───── The input

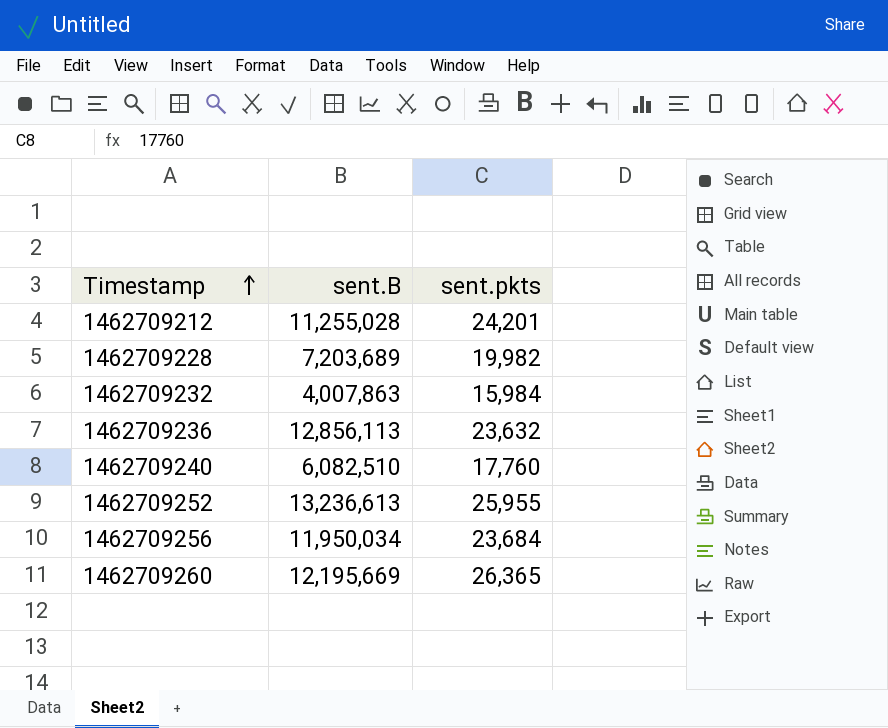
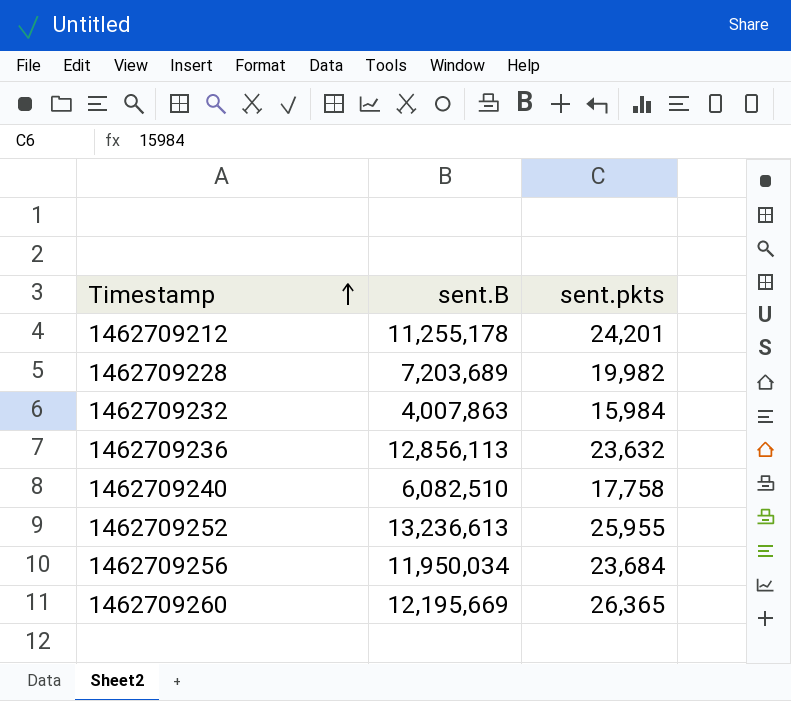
1462709212 | sent.B: 11,255,028 -> 11,255,178
1462709240 | sent.pkts: 17,760 -> 17,758

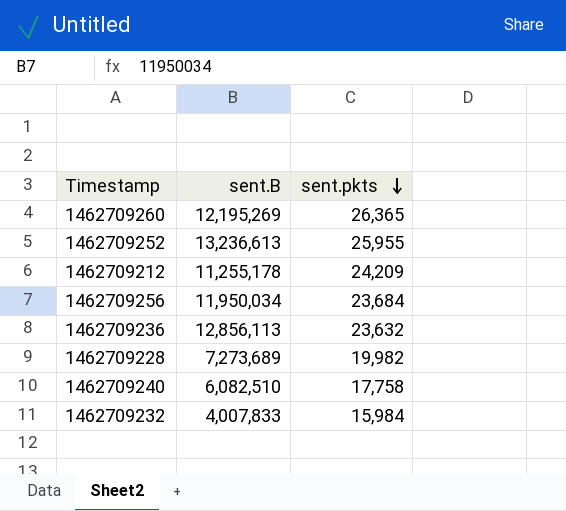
row order: Timestamp ascending -> sent.pkts descending
1462709260 | sent.B: 12,195,669 -> 12,195,269
1462709212 | sent.pkts: 24,201 -> 24,209
1462709228 | sent.B: 7,203,689 -> 7,273,689
1462709232 | sent.B: 4,007,863 -> 4,007,833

──────────

▶ _Your objective_
Verbatim reproduction is required for the line holding "row order: Timestamp" and for every line after it in the records, with no other line included.

▶ _Exercise solution_
row order: Timestamp ascending -> sent.pkts descending
1462709260 | sent.B: 12,195,669 -> 12,195,269
1462709212 | sent.pkts: 24,201 -> 24,209
1462709228 | sent.B: 7,203,689 -> 7,273,689
1462709232 | sent.B: 4,007,863 -> 4,007,833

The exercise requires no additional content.